Unfortunately, in 1930 this family suffered a severe blow. In view of the increasing influence of the revolutionaries, Lord Irwin issued a special ordinance under the Defence of India Act 1915, which stated that the proceedings would continue without the presence of the accused and no appeal could be made.

On this Chandrashekhar Azad and the Vohra, the family decided that the revolutionaries should be freed from the Lahore jail by the use of new and more powerful bombs on their way to the court. For this, experiments were going on in Delhi for months under the guise of a soap factory, which was named ‘Himalaya Toiletry’.

However, the 28th of May, 1930, proved to be a black day. While making bombs with his revolutionary comrades on the banks of river Ravi, a bomb exploded in his hand and he died.

After that, on 9th October 1930, Durga Bhabhi opened fire on Governor Halley, which the Governor survived but military officer Taylor got injured. Durga Bhabhi had also shot the Police Commissioner of Mumbai. After that, the British police trailed them. Durga Bhabhi and partner Yashpal were arrested from a flat in Mumbai. A cycle of absconding, arrest, and release continued from 1931 to 1935.

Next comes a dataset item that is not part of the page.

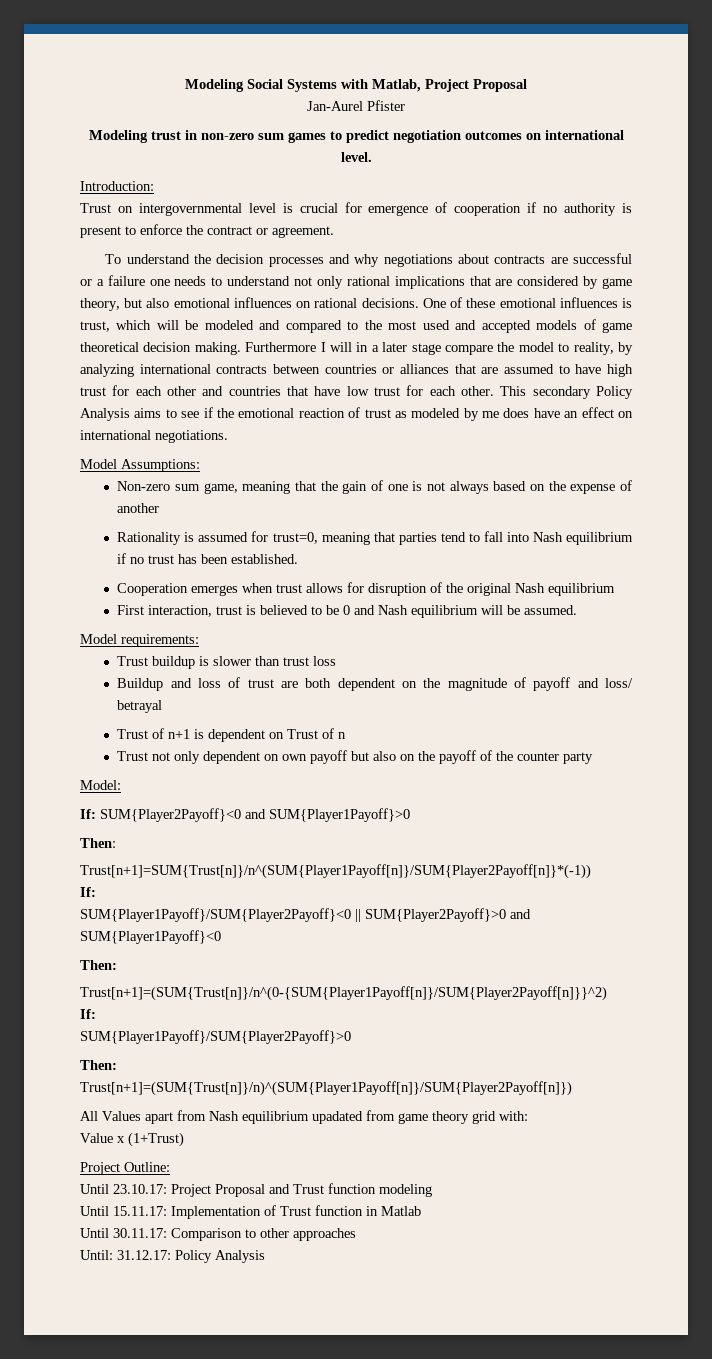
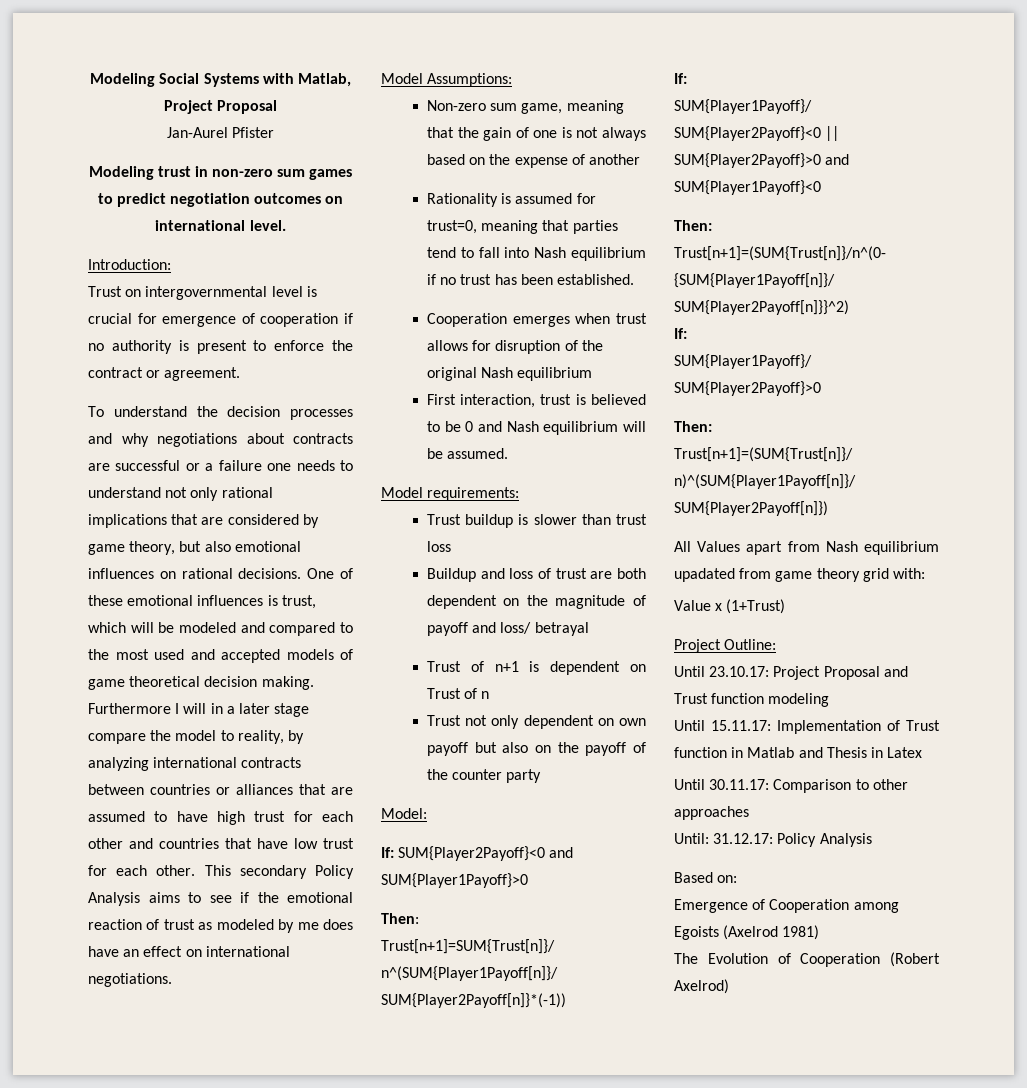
- Until 15.11.17: Implementation of Trust function in Matlab
+ Until 15.11.17: Implementation of Trust function in Matlab and Thesis in Latex
+ Based on:
+ Emergence of Cooperation among Egoists (Axelrod 1981)
+ The Evolution of Cooperation (Robert Axelrod)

Finally, after being transferred from Lahore to District Badar, she started working as a teacher in Pyarelal Girls School in Ghaziabad in 1935. In 1939, she went to Madras and took training in the Montessori method of teaching. After that, she opened a Montessori school with only five children in a private house on Cantt Road (Nazirabad) in Lucknow. Even today this school is known as Montessori Inter College in Lucknow.

It is disheartening to note that this family never got Justice and respect they deserved.  Durgavati Devi died in oblivion on October 14, 1999.

The revolutionaries who gave their everything for the nation deserve Justice. They need to be taught in the school syllabus. Their sacrifices and bravery need to be told to the present and next generations so that the historic injustice done to these great souls can be corrected.